Los Angeles

Pasadena Slashes City Job Vacancies, but Some Unions Still Lag

AI Assisted Icon
Published on January 26, 2026
Pasadena Slashes City Job Vacancies, but Some Unions Still LagSource: Google Street View

Pasadena rolled into 2026 with fewer empty seats at City Hall. The vacancy rate among represented city employees dropped to 7.9% as of January 1, 2026, down from 9.7% a year earlier, city officials reported. The Human Resources Department is set to present the updated numbers at a public hearing Monday at City Hall, where recognized employee organizations will get a chance to respond. In practical terms, that means fewer than eight out of every 100 budgeted, union-represented positions were unfilled at the start of the year.

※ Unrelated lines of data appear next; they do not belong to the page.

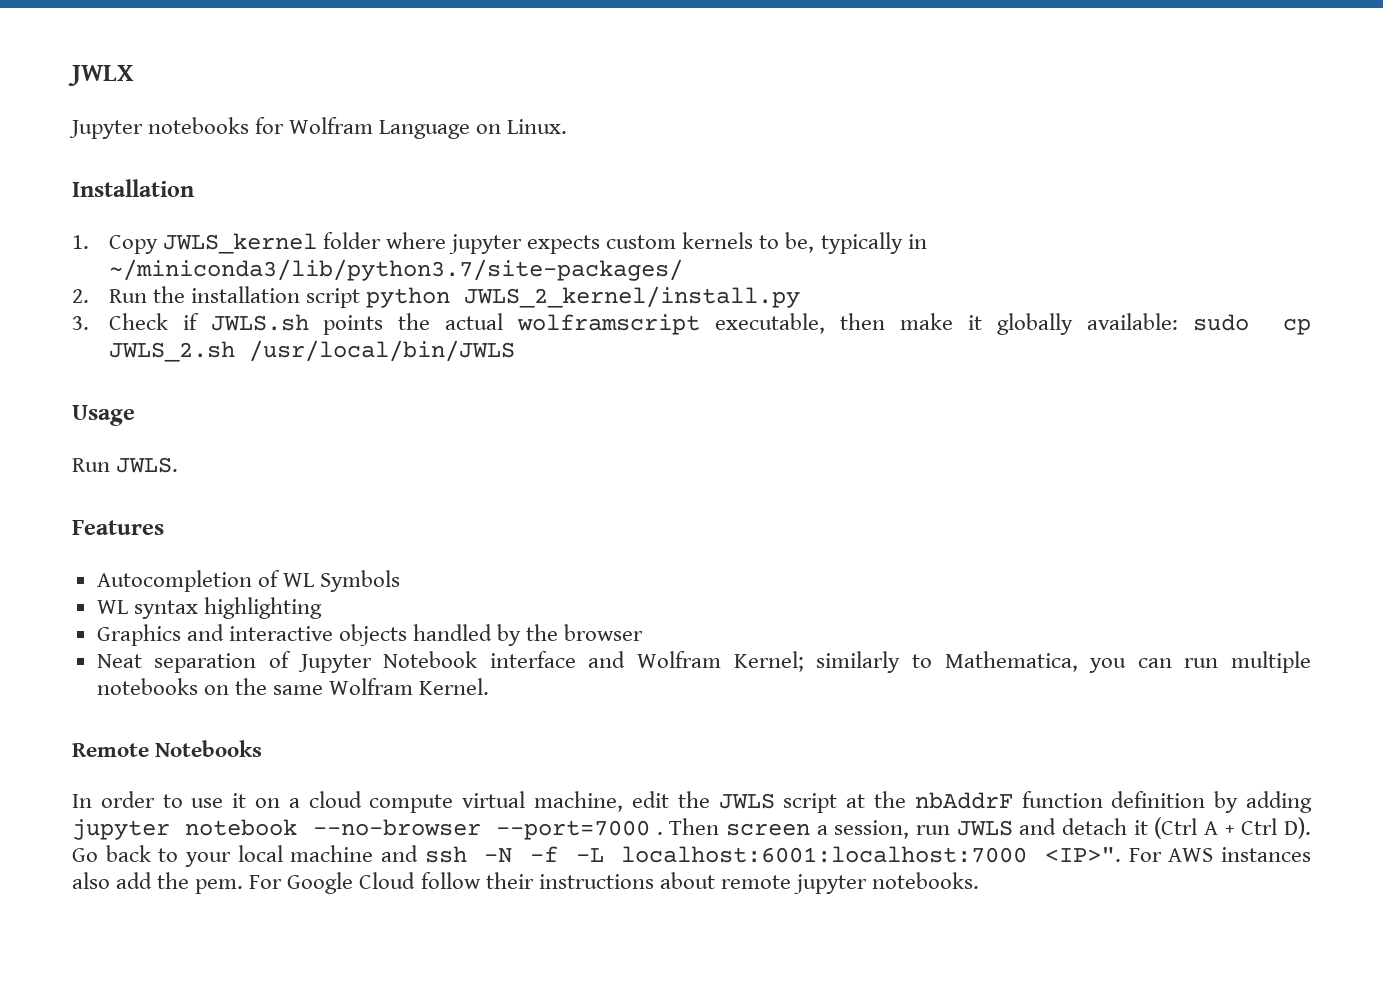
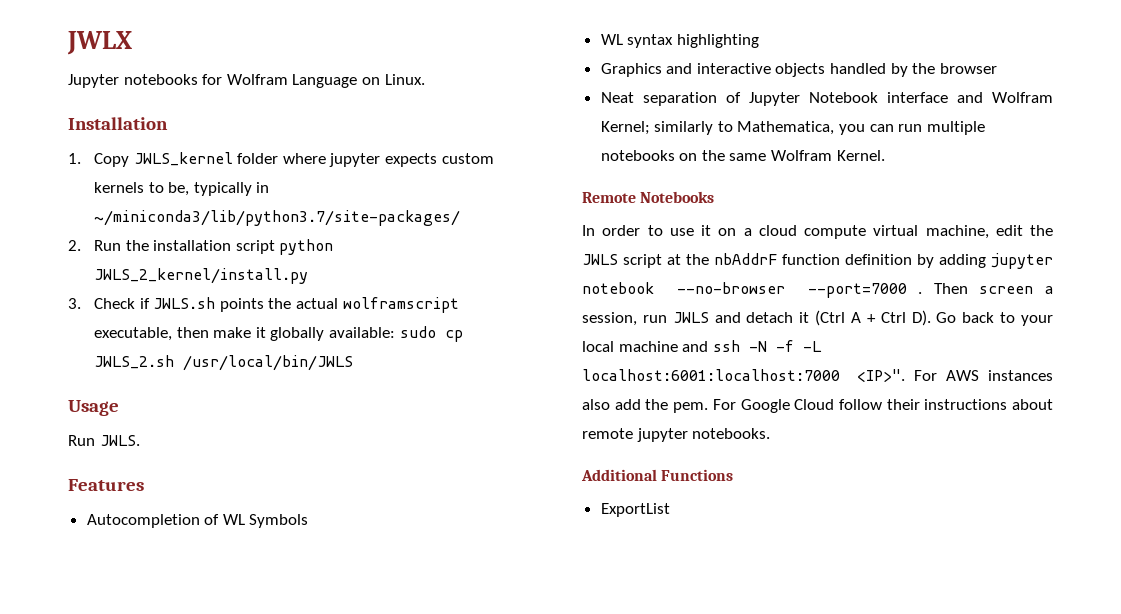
(979, 880) none -> [581,469,734,481] [600,503,670,517] // Additional Functions // ExportList

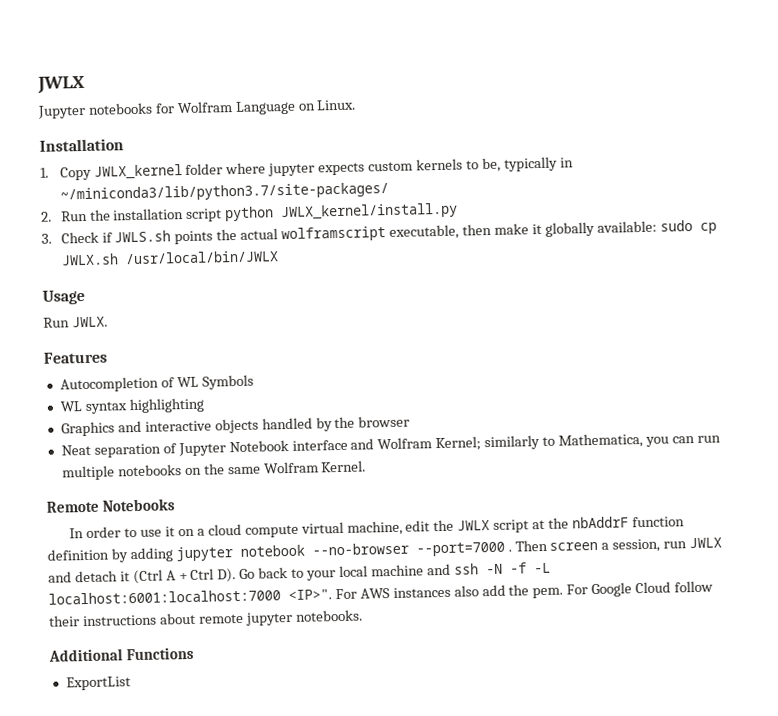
[133,152,233,166] JWLS_kernel -> [93,164,183,180] JWLX_kernel
[93,268,308,284] JWLS_2_kernel/install.py -> [280,202,459,221] JWLX_kernel/install.py
[93,355,353,371] JWLS_2.sh /usr/local/bin/JWLS -> [60,250,279,266] JWLX.sh /usr/local/bin/JWLX
[99,435,140,446] JWLS. -> [71,316,108,328] JWLX.
[582,254,618,265] JWLS -> [457,520,491,531] JWLX
[672,312,709,323] JWLS -> [689,537,723,549] JWLX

City credits hiring push for improvement

According to an agenda report from the City of Pasadena, the lower vacancy rate follows a sustained hiring push. Since the prior report in April 2025, the city filled 246 positions, processed 244 staffing requests and posted 122 job openings.

The same report notes that voluntary turnover dipped to 4.74% in fiscal year 2025. On top of that, the city's Gallup employee engagement score hit 4.00 out of 5.00, based on more than 1,600 responses.

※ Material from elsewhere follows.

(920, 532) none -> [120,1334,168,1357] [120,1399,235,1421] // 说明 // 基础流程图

Human Resources officials point to process tweaks as a big part of the story. "The Onboard portal has reduced the typical onboarding timeline from over a week to 2 to 3 days from initial candidate outreach to completion," the agenda states. Staff also highlight seven college career fairs, expanded LinkedIn outreach, and targeted department support as part of the strategy.

The report was prepared by Human Resources Manager Brady Griffin and submitted by Human Resources Director Tiffany Jacobs-Quinn, with City Manager Miguel Márquez signing off on the item.

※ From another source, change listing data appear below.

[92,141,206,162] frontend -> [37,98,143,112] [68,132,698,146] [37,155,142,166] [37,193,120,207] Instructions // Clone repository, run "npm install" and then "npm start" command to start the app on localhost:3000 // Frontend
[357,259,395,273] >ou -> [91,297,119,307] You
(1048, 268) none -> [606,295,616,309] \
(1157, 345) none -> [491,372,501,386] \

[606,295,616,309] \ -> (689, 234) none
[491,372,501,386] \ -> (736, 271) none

Who gained ground and who did not

Most of Pasadena's 11 bargaining units saw their vacancy rates improve, but a few moved in the opposite direction.

According to Pasadena Now, Laborers' International Union trimmed its vacancy rate to 10.2% from 14.7%. The International Brotherhood of Electrical Workers dropped to 5.3%, and the Pasadena Fire Fighters Association fell to 3.9%.

Not everyone is heading in that direction, though. The Pasadena Police Supervisors Association saw its vacancy rate rise to 13.3%, and the International Union of Operating Engineers climbed to 14.3%.

No bargaining unit, however, crossed the 20% vacancy line that would trigger additional public disclosure requirements under state law, Pasadena Now reports.

How Pasadena compares across California

Researchers at the UC Berkeley Labor Center say Pasadena is operating in a range many local officials consider normal. Their statewide review of civil service vacancies found city vacancy rates running from roughly 5% to 30% in different jurisdictions, with many leaders viewing a 6% to 10% rate as typical.

The Labor Center also flags the risks of letting vacancies pile up: strained public services, higher overtime costs, and rising burnout among the employees who stay.

The hearing and what comes next

The City Council is scheduled to receive the annual recruitment and vacancy report at its Monday meeting at City Hall (100 N. Garfield Ave.) and through the city's online meeting portal, according to Pasadena Now.

The presentation is more than a courtesy update. It fulfills a requirement in state law: AB 2561 mandates that public agencies report at least once per fiscal year on the status of vacancies and recruitment efforts. If any single bargaining unit hits a 20% vacancy rate, the same law requires extra detail on applicant pools, time-to-fill and compensation opportunities.

City staff say they plan to keep pushing targeted outreach, fine-tuning onboarding and expanding internal promotional pathways to prevent vacancies from widening again. During the hearing, council members and union representatives will be able to press for changes to recruitment practices, pay and job classifications based on the new data.